HealthMedicine

Kidney pressure. Symptoms and clinical course of the disease

Kidney pressure, the symptoms of which are composed of many factors, is inherently an arterial hypertension caused by diseases of the renal parenchyma or kidney vessels. About 30-35% of people suffering from hypertension have concomitant diseases of the kidneys, because of which there is a steady increase in pressure, because pressure and kidneys are often interrelated.

Nephrogenic hypertension is divided into two types: vasorenal and parenchymal and both affect the renal pressure. Symptoms can be very blurred and often mistaken for other diseases. Vasorenal hypertension develops due to unilateral or bilateral stenosis or occlusion of the renal artery, as well as its branches. Vasorenal hypertension can be both acquired and innate. Parenchymal hypertension, in the vast majority of cases, is due to bilateral chronic pyelonephritis or other kidney diseases, for example: nephrolithiasis (kidney stones), tuberculosis, tumor processes, cysts, hydronephrosis, polycystosis and a number of other diseases.

On average, vasorenal hypertension occurs in 5-12% of individuals suffering from hypertension. There are several basic congenital causes of vasorenal hypertension, which include: aneurysm, dysplasia and other pathological abnormalities of the development of the renal arteries, arteriovenous fistula. Among the causes characteristic of the acquired form of vasorenal hypertension can be identified: stenosis of the renal artery in the aftermath of atherosclerosis, changes in the renal arteries due to progressive nephroptosis, embolism or thrombosis of the renal arteries or their branches, panarteritis, compression of the arteries of the kidney from the outside (tumors, cysts, Etc.).

Symptoms and clinical manifestations of vasorenal hypertension

Vasorenal hypertension takes place among all age categories, but most often occurs in people under 50 (93% of all cases). The most frequent lesion of the renal artery is atherosclerotic sclerosis. This type of pathology, mainly found among males aged 35 to 40 years. In women, the main etiological factor in the development of the disease is fibromuscular stenosis of the renal arteries and is found among young girls.

Kidney pressure, the symptoms of which are characterized by sudden onset and rapid (often malignant, in 18-30% of cases) course. Hypertension is accompanied by a very high level of diastolic pressure (110-125 mm Hg and more); Rarely there is a crisis. Recognized as a vasorenal hypertension more often by accident.

Diagnostics

To recognize the presence of vasorenal hypertension, you should conduct three stages of the study. The first stage determines the need for aortography. For this purpose a detailed anamnesis is collected, other general clinical methods of investigation are used. In the anamnesis there is often a lack of a hereditary nature of the disease, the appearance of hypertension after pain in the lumbar region. Renal pressure, the symptoms of which are always blurred, is very difficult to diagnose and requires immediate medical attention at the first manifestations.

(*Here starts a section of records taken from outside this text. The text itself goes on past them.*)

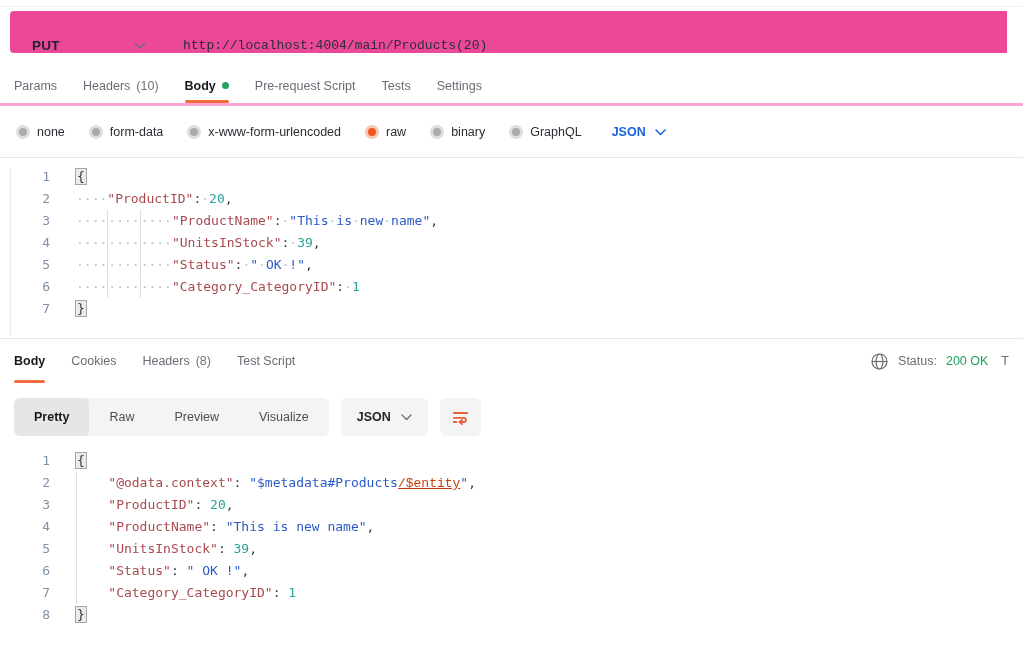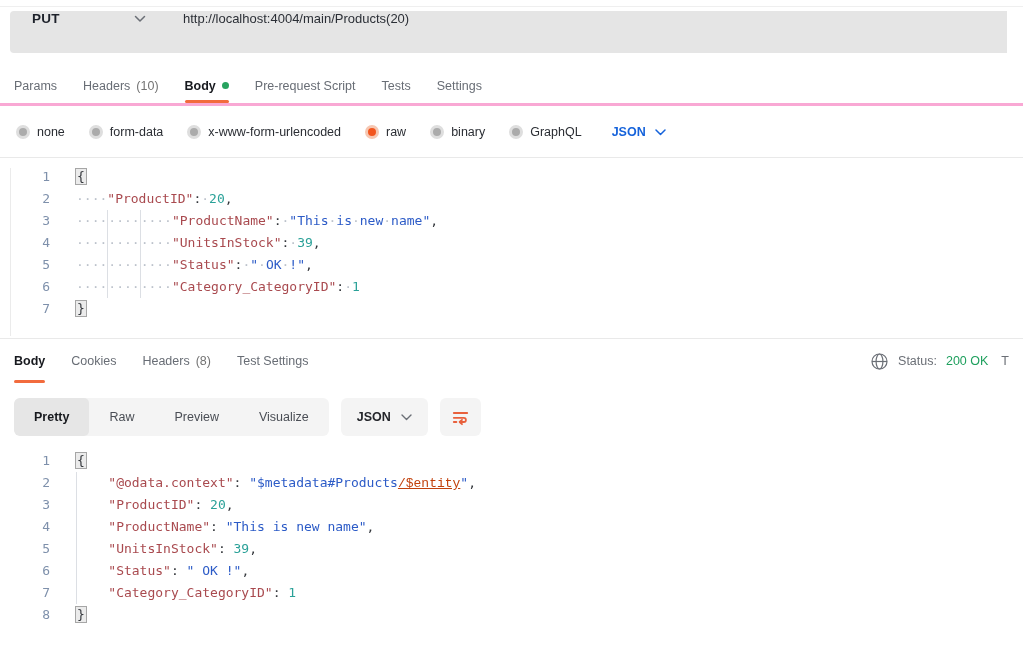--- a/index.html
+++ b/index.html
@@ -10,7 +10,7 @@
 
   
   .urlbar { position:absolute; left:10px; top:11px; right:16px; height:42px;
-    background:#e5e5e5; border-radius:4px 0 0 4px; display:flex; align-items:flex-start; }
+    background:#ec4899; border-radius:4px 0 0 4px; display:flex; align-items:flex-end; }
   .method-box { width:152px; display:flex; align-items:center; justify-content:space-between;
     padding:0 16px 0 22px; cursor:pointer; }
   .method-label { font-size:13.5px; font-weight:bold; color:#1e222b; letter-spacing:.2px; }

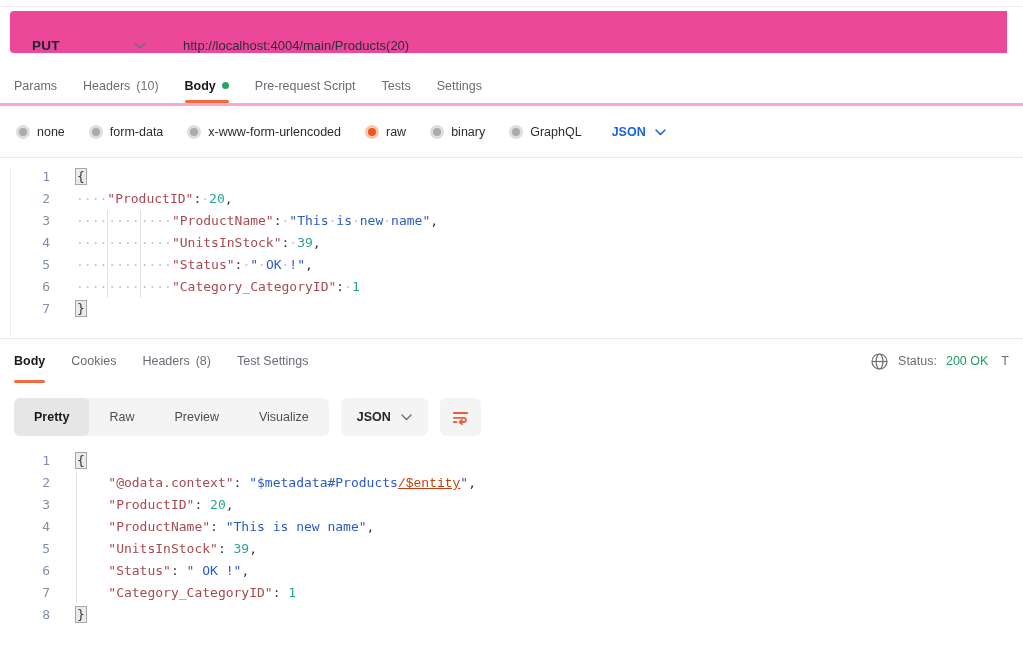--- a/index.html
+++ b/index.html
@@ -16,7 +16,7 @@
   .method-label { font-size:13.5px; font-weight:bold; color:#1e222b; letter-spacing:.2px; }
   .url-sep { width:1px; background:#e3e3e3; margin:0; }
   .url-field { flex:1; display:flex; align-items:center; padding-left:20px;
-    font-size:13px; color:#2b2f36; }
+    font-size:13px; color:#2b2f36;font-family:Liberation Mono, monospace; }
 
   
   .req-tabs { position:absolute; left:0; top:68px; right:0; height:38px;

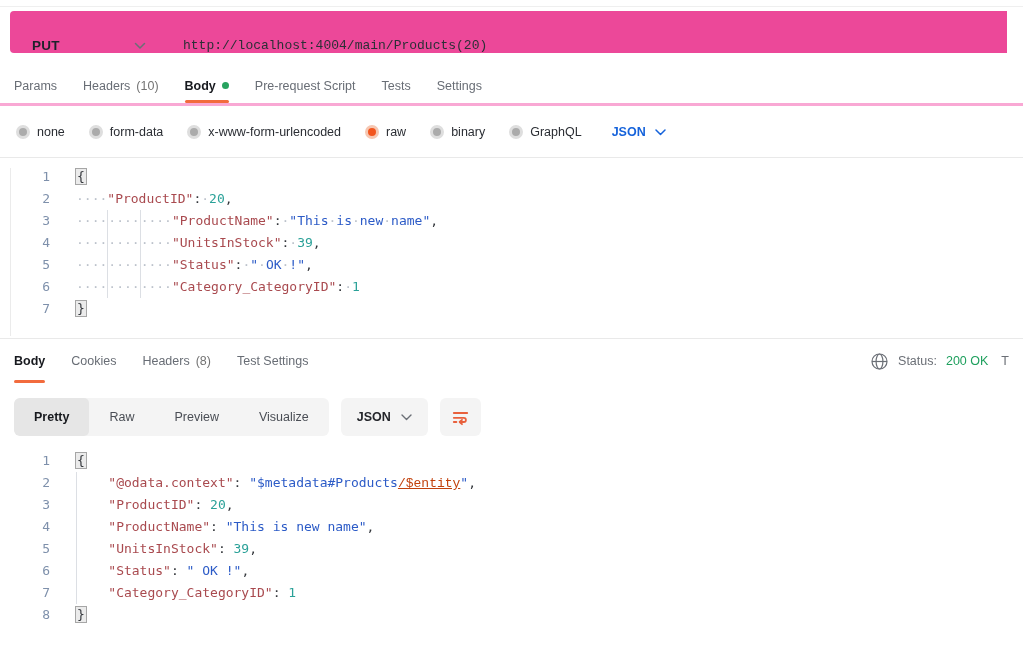--- a/index.html
+++ b/index.html
@@ -186,7 +186,7 @@
         <span class="tab-count">(8)</span>
       </div>
       <div class="tab">
-        <span class="tab-label">Test Settings</span>
+        <span class="tab-label">Test Script</span>
       </div>
     </div>
   <div class="res-right">

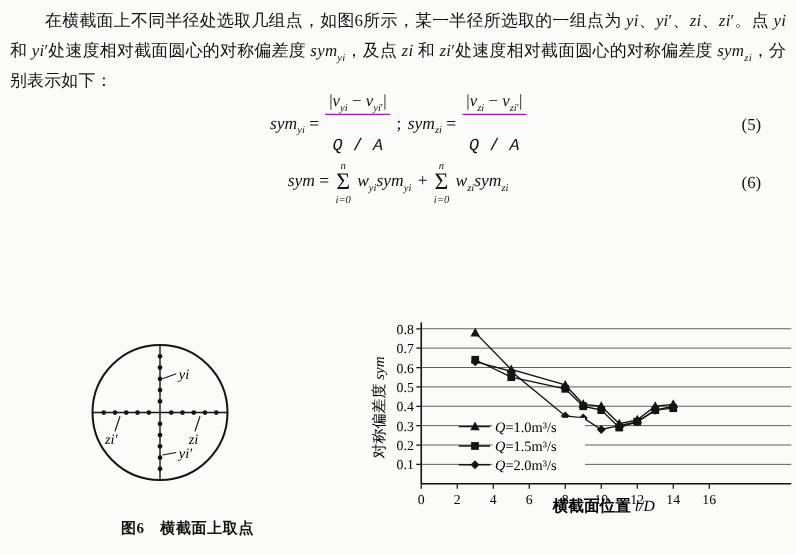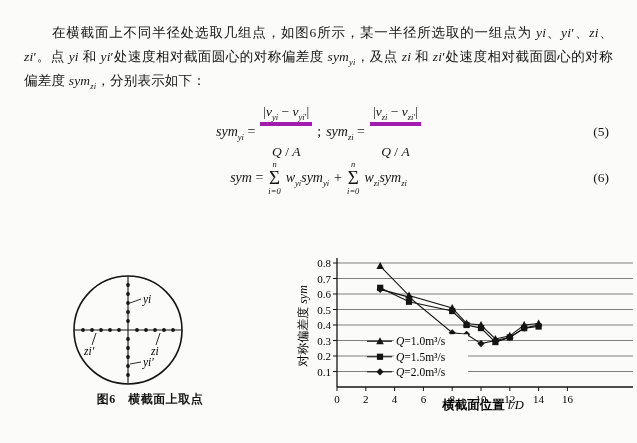--- a/index.html
+++ b/index.html
@@ -13,7 +13,7 @@
   }
   .page { position:absolute; inset:0; padding:5px 8px 0 8px; box-sizing:border-box; }
   p.body-text {
-    margin:16px; font-size:13.5px; line-height:24px;
+    margin:0; font-size:13.5px; line-height:24px;
     text-align:justify; letter-spacing:0.2px;
   }
   p.indent { text-indent:28px; }

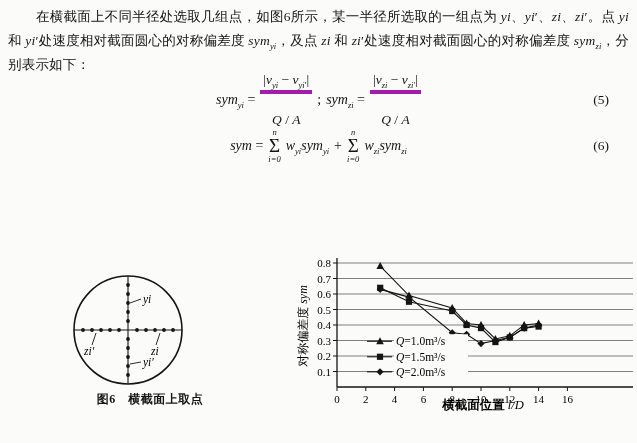--- a/index.html
+++ b/index.html
@@ -26,7 +26,7 @@
   }
   .eq { display:flex; align-items:center; gap:5px; }
   .frac { display:inline-flex; flex-direction:column; align-items:center; line-height:1.25; font-size:13.5px; }
-  .frac .num { border-bottom:4px solid #a21caf; padding:0 3px 1px 3px; }
+  .frac .num { border-bottom:1px solid #a21caf; padding:0 3px 1px 3px; }
   .frac .den { padding-top:18px; }
   .eq-number { position:absolute; right:20px; top:50%; transform:translateY(-50%); font-size:13.5px; }
   .sigma-group { display:inline-flex; flex-direction:column; align-items:center; line-height:1; }

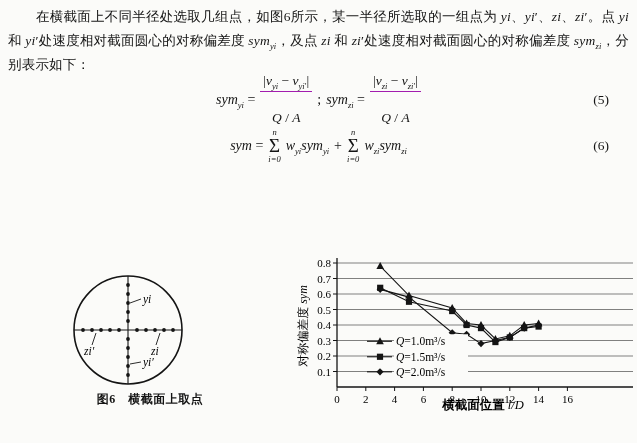--- a/index.html
+++ b/index.html
@@ -27,7 +27,7 @@
   .eq { display:flex; align-items:center; gap:5px; }
   .frac { display:inline-flex; flex-direction:column; align-items:center; line-height:1.25; font-size:13.5px; }
   .frac .num { border-bottom:1px solid #a21caf; padding:0 3px 1px 3px; }
-  .frac .den { padding-top:18px; }
+  .frac .den { padding-top:18px;font-family:Liberation Mono, monospace; }
   .eq-number { position:absolute; right:20px; top:50%; transform:translateY(-50%); font-size:13.5px; }
   .sigma-group { display:inline-flex; flex-direction:column; align-items:center; line-height:1; }
   .sigma-limit { font-size:8.5px; font-style:italic; }

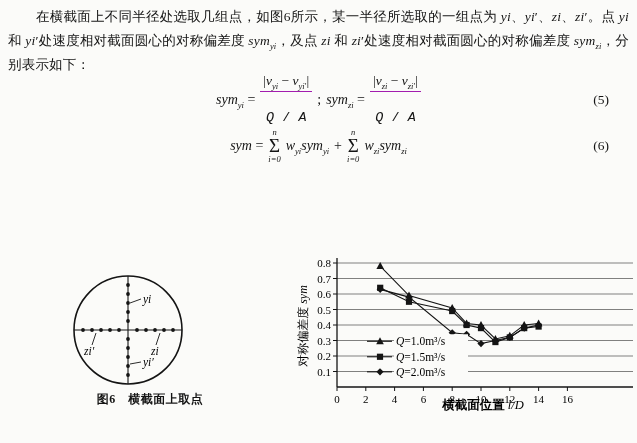--- a/index.html
+++ b/index.html
@@ -36,7 +36,7 @@
     position:absolute; font-size:12px; font-weight:bold;
     text-align:center; letter-spacing:0.5px;
   }
-  #fig6-caption { left:40px; top:391px; width:220px; }
+  #fig6-caption { left:40px; top:414px; width:220px; }
   #fig7-caption { left:295px; top:414px; width:342px; }
   #fig6-svg { position:absolute; left:50px; top:264px; }
   #chart-svg { position:absolute; left:293px; top:248px; }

The second stage includes conducting aortography and arteriography of the kidneys and, if any changes in the kidneys are detected, blood from the renal veins is collected. Blood is studied for activity in plasma renin in the next stage of diagnosis.

The final stage of the examination is an attempt to establish the dependence of arterial hypertension on the revealed pathological changes in the renal artery system. To prove this point of view, the methods of isotope renography, erection of urography and the study of renin activity are applied. In 8-10% of cases, patients develop a powerful collateral circulation, which compensates for functional disorders of the affected kidney.

Treatment

Renal pressure, whose folk remedies can only lead to the development of serious complications, must be corrected with the help of an operative intervention, whose goal is to restore the main circulation of the renal arteries.